:: Data in this exercise

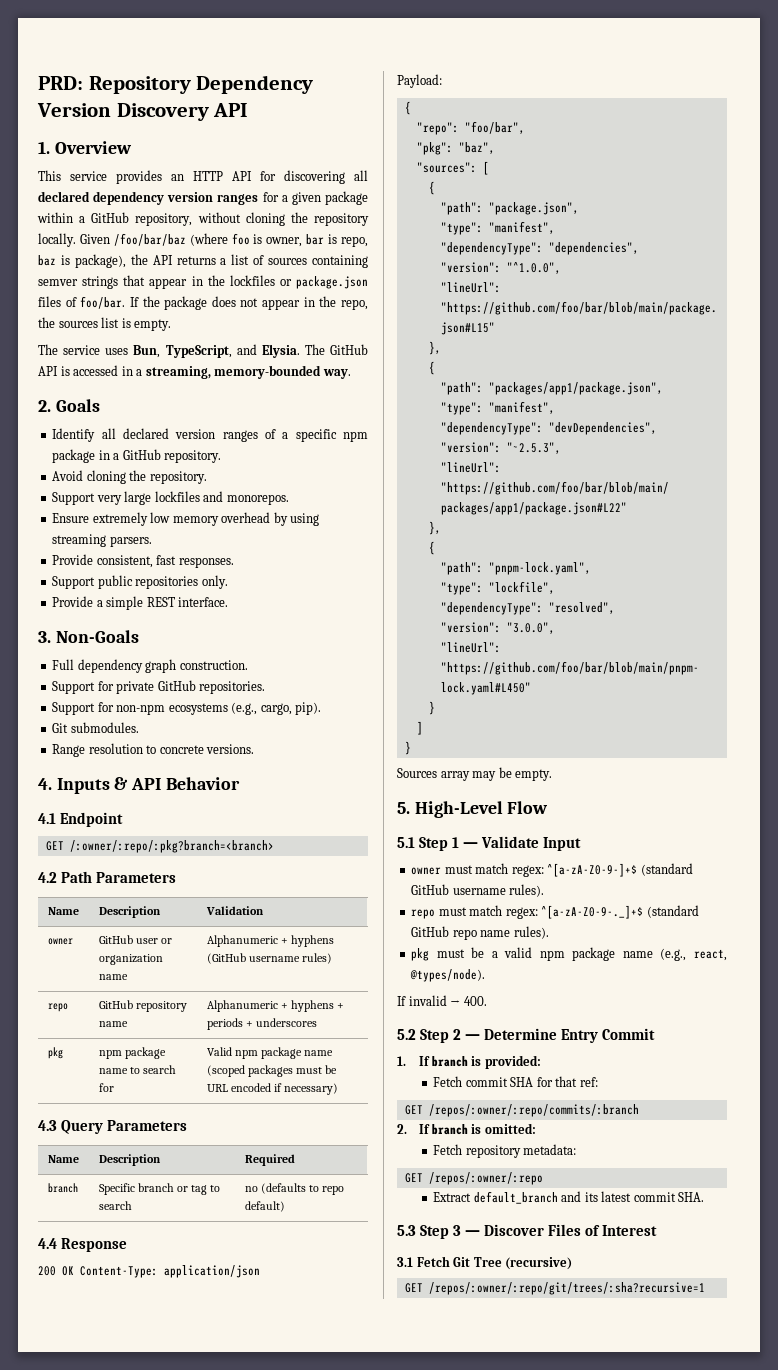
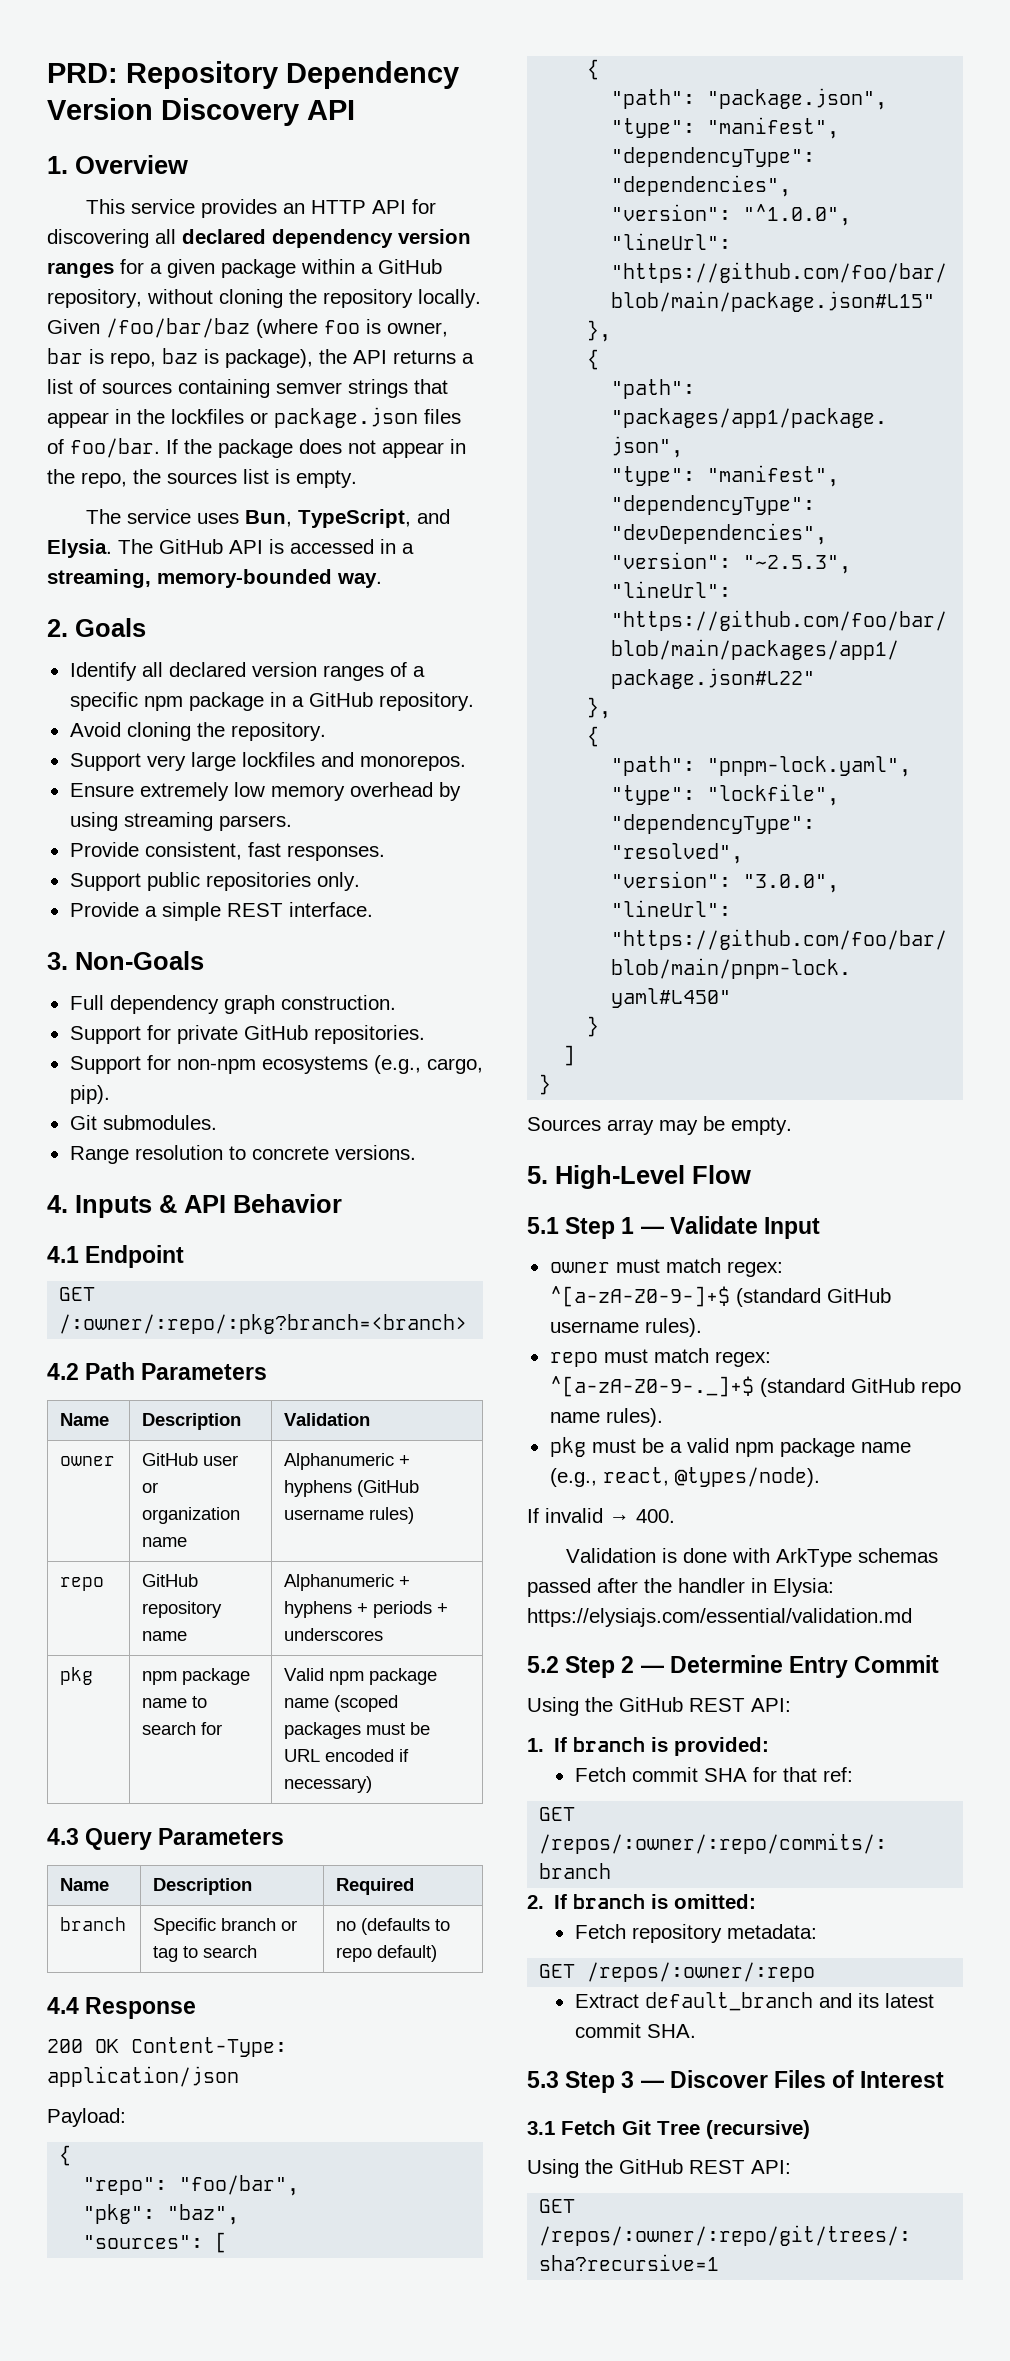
+ Validation is done with ArkType schemas passed after the handler in Elysia: https://elysiajs.com/essential/validation.md
  5.2 Step 2 — Determine Entry Commit
+ Using the GitHub REST API:
  3.1 Fetch Git Tree (recursive)
+ Using the GitHub REST API:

::::

Write out the records exactly. Do not carry the pictures over.

Output
+ Validation is done with ArkType schemas passed after the handler in Elysia: https://elysiajs.com/essential/validation.md
  5.2 Step 2 — Determine Entry Commit
+ Using the GitHub REST API:
  3.1 Fetch Git Tree (recursive)
+ Using the GitHub REST API:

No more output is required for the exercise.